*WORK INSTRUCTION*:
Exclude every picture. Output verbatim the lines from the one containing "text: 2022/10/18 ->" to the end of the data.

━━ SOURCE MATERIAL

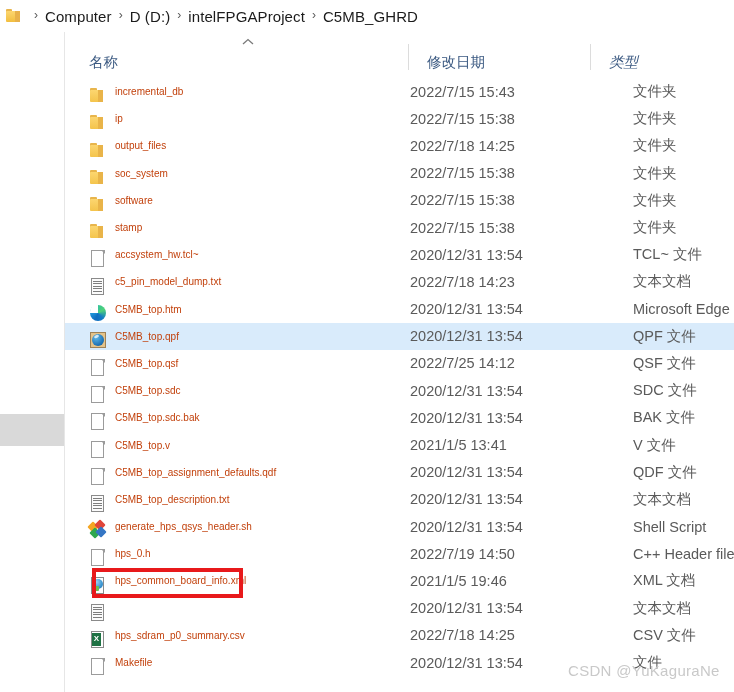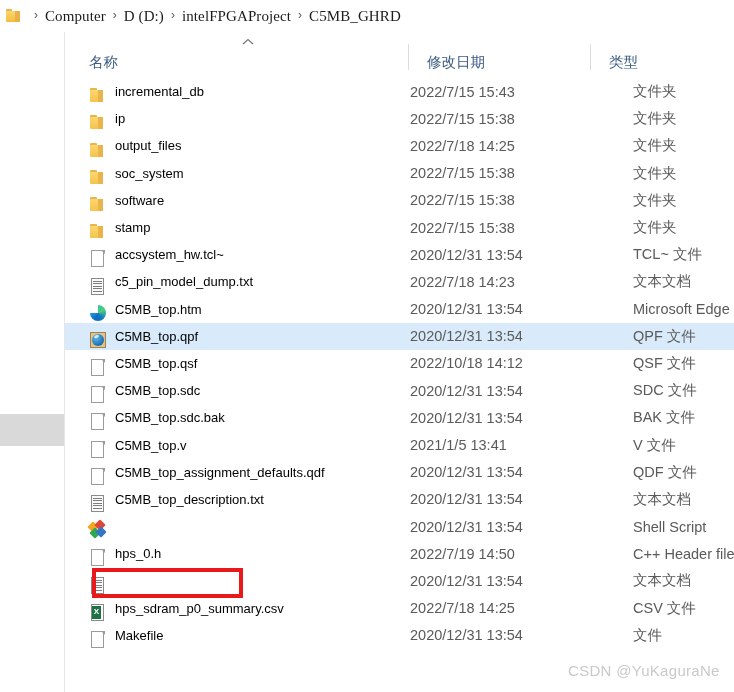"Computer" .crumb-text { font-family: Liberation Serif, serif -> none }
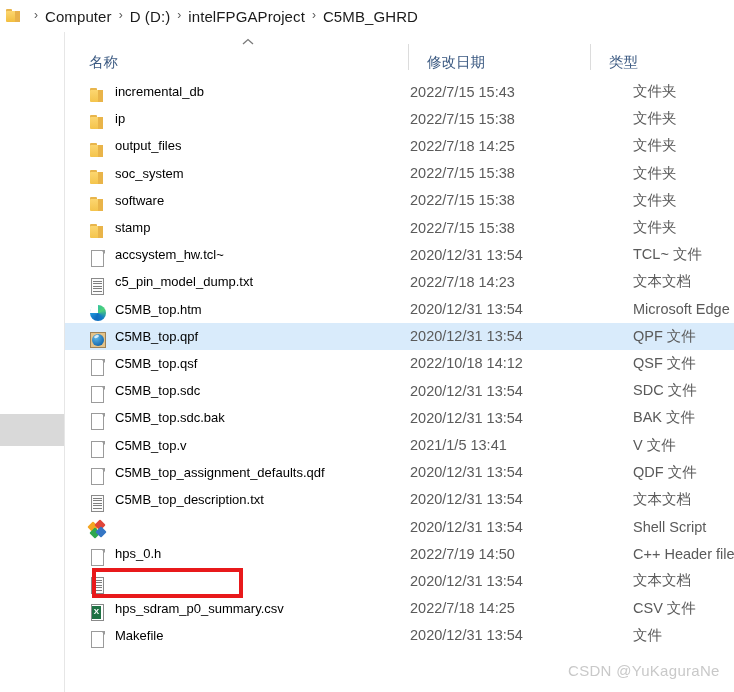"类型" span.colhead { font-style: none -> italic }
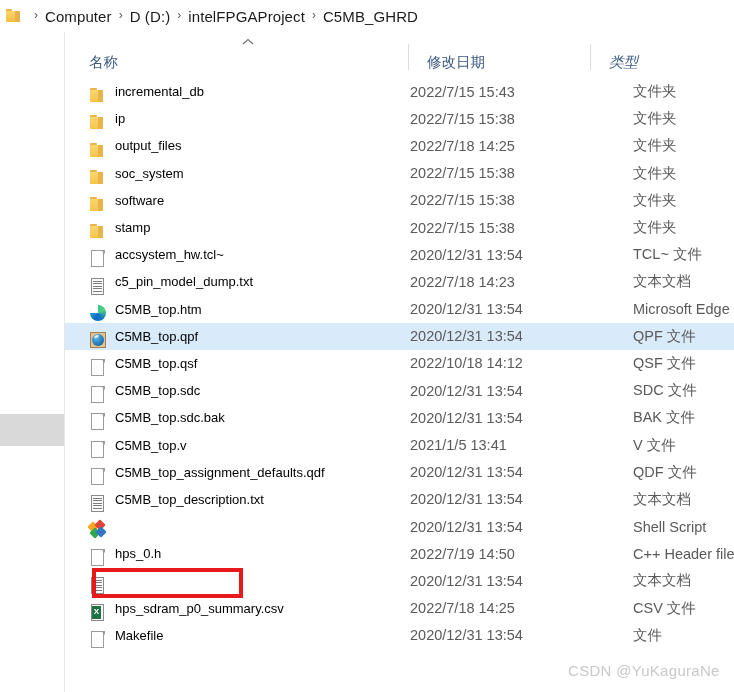"incremental_db" .cell-name { color: #000000 -> #c2410c; font-size: 13px -> 10px }
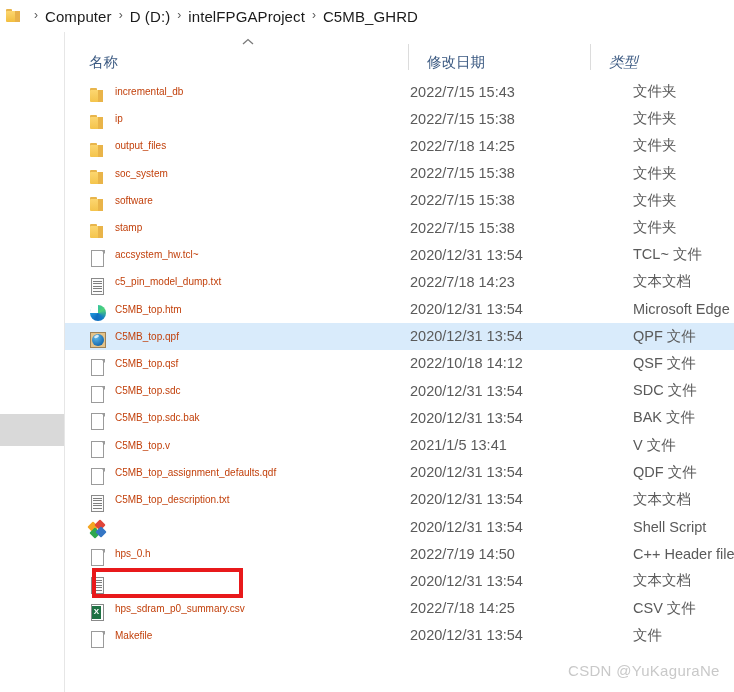"2022/10/18 14:12" span.cell-date { text: 2022/10/18 -> 2022/7/25 }
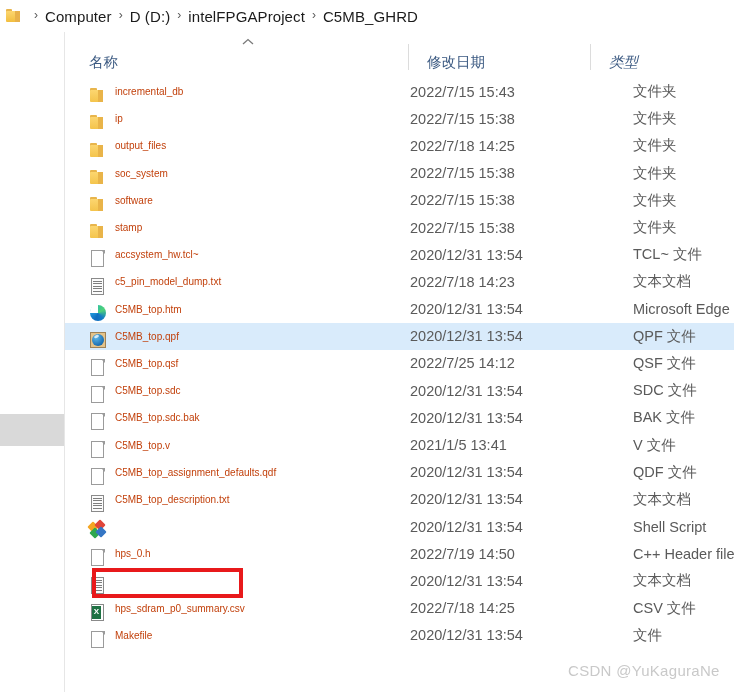"generate_hps_qsys_header.sh" span.cell-name { html: none -> <span>generate_hps_qsys_header.sh</span> }
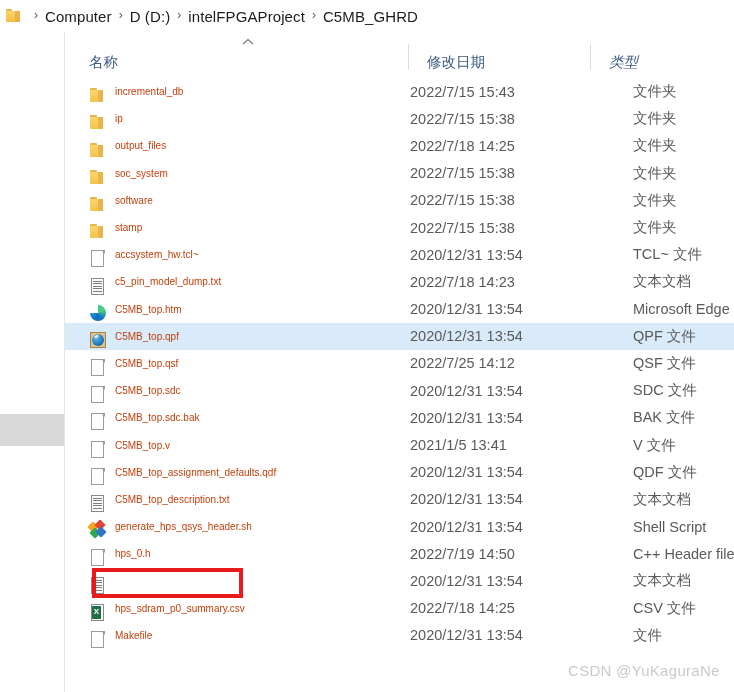"hps_common_board_info.xml" div.row { html: none -> <div> <span> <span></span> <span></span> <span></span> </span> <span>hps_common_board_info.xml</span> <span>2021/1/5 19:46</span> <span>XML 文档</span> </div> }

━━━━

*EXERCISE ANSWER*:
"2022/10/18 14:12" span.cell-date { text: 2022/10/18 -> 2022/7/25 }
"generate_hps_qsys_header.sh" span.cell-name { html: none -> <span>generate_hps_qsys_header.sh</span> }
"hps_common_board_info.xml" div.row { html: none -> <div> <span> <span></span> <span></span> <span></span> </span> <span>hps_common_board_info.xml</span> <span>2021/1/5 19:46</span> <span>XML 文档</span> </div> }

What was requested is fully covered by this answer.